H. S. Teoh hsteoh at quickfur.ath.cx
Mon Apr 4 20:37:27 UTC 2022


On Mon, Apr 04, 2022 at 11:20:31AM -0700, Ali Çehreli via Digitalmars-d-learn wrote:
> On 4/3/22 17:42, H. S. Teoh wrote:
> 
> > In some sense, this is like an extension of ctors initializing
> > immutable values. The compiler tracks whether the variable has been
> > initialized yet, and inside the ctor you can assign to immutable
> > because the uninitialized value is not observable from outside
> > before that. Once assigned, the compiler enforces no subsequent
> > changes.
> 
> These ideas make sense to me.
> 
> I remember reading somewhat similar requests in the past: Assign to a
> variable freely but at some point say "no more mutation to this
> variable".
[...]

It's not just "assign freely"; it's "assign once". Or rather, "assign
before the outside world sees it".

In fact, now that I think of it, I wonder if this could actually be
implementable in the current language.

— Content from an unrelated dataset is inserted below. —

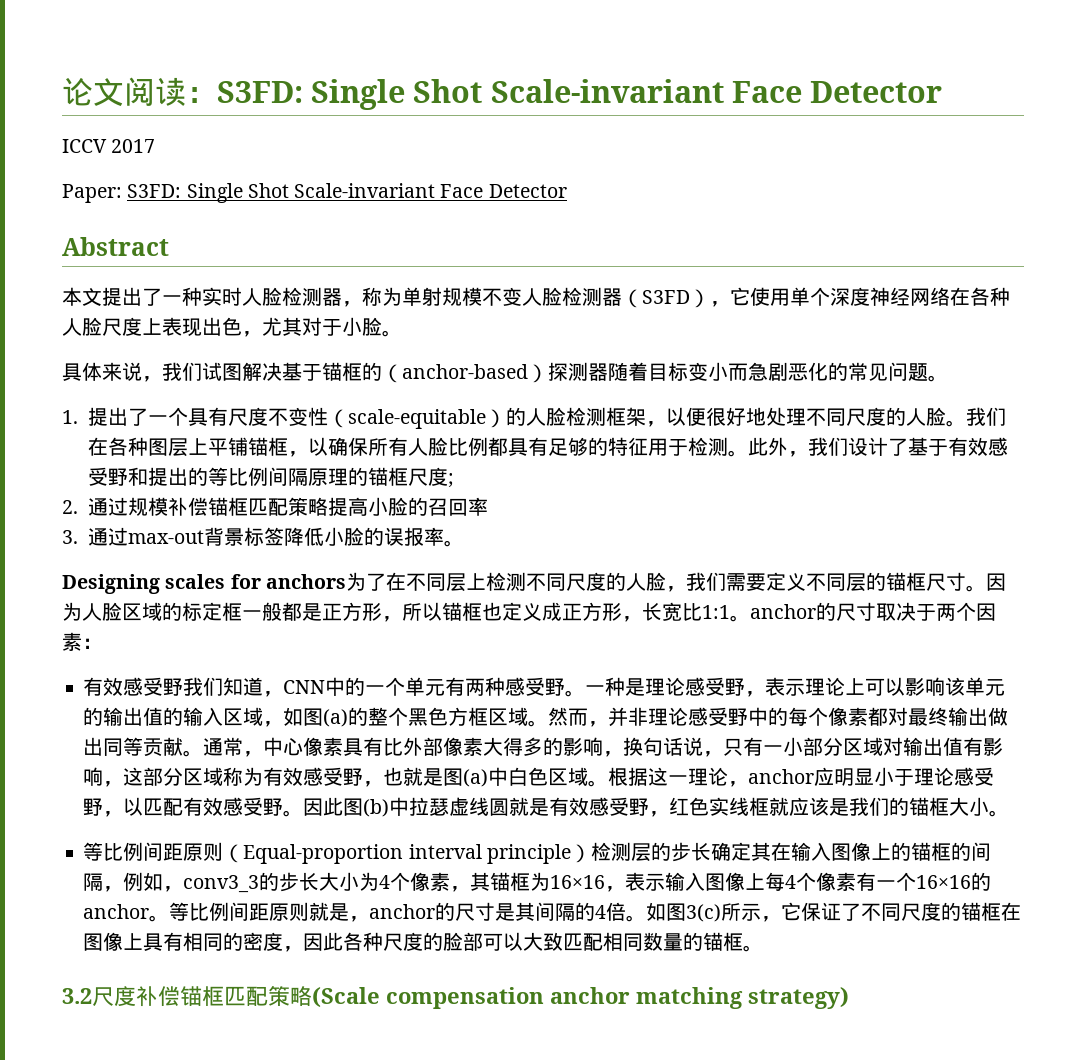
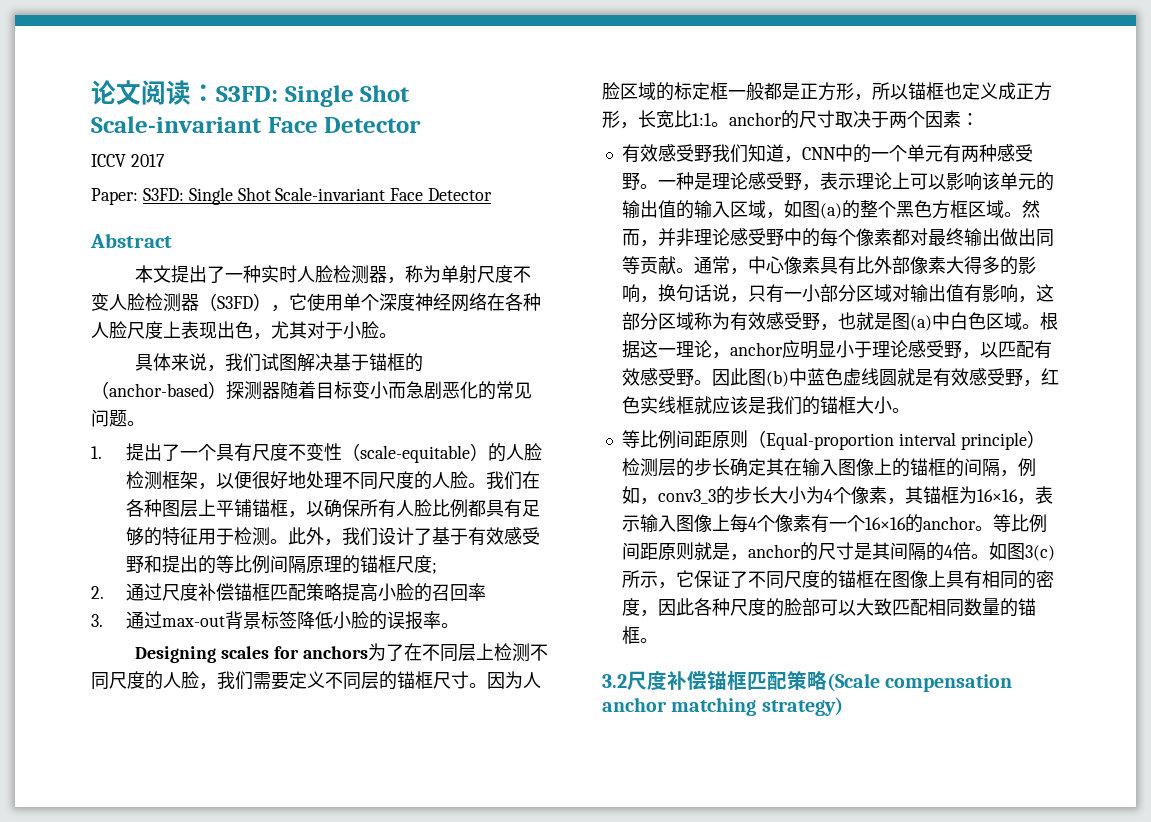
[442,287,482,306] 规模 -> [477,265,514,283] 尺度
[127,497,168,516] 规模 -> [161,583,198,601] 尺度
[409,797,450,816] 拉瑟 -> [806,368,843,386] 蓝色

Here's a first stab at it:

	struct LazyValue(T) {
		private class Impl
		{
			immutable T value;
			this(immutable T v) { value = v; }
		}
		private Impl impl;
		private T delegate() pure generate;
	
		this(T delegate() pure _generate)
		{
			generate = _generate;
		}
	
		immutable(T) get() {
			if (impl is null)
				impl = new Impl(generate());
			return impl.value;
		}
		alias get this;
	}
	
	void main() {
		import std;
		auto lazyInt = LazyValue!int({ return 123; });
		writeln(lazyInt.get);
	}

Currently generate() has to be pure, which limits the utility somewhat
(you couldn't load the value from a file, say).  But in principle, the
approach seems to work.


T

-- 
Obviously, some things aren't very obvious.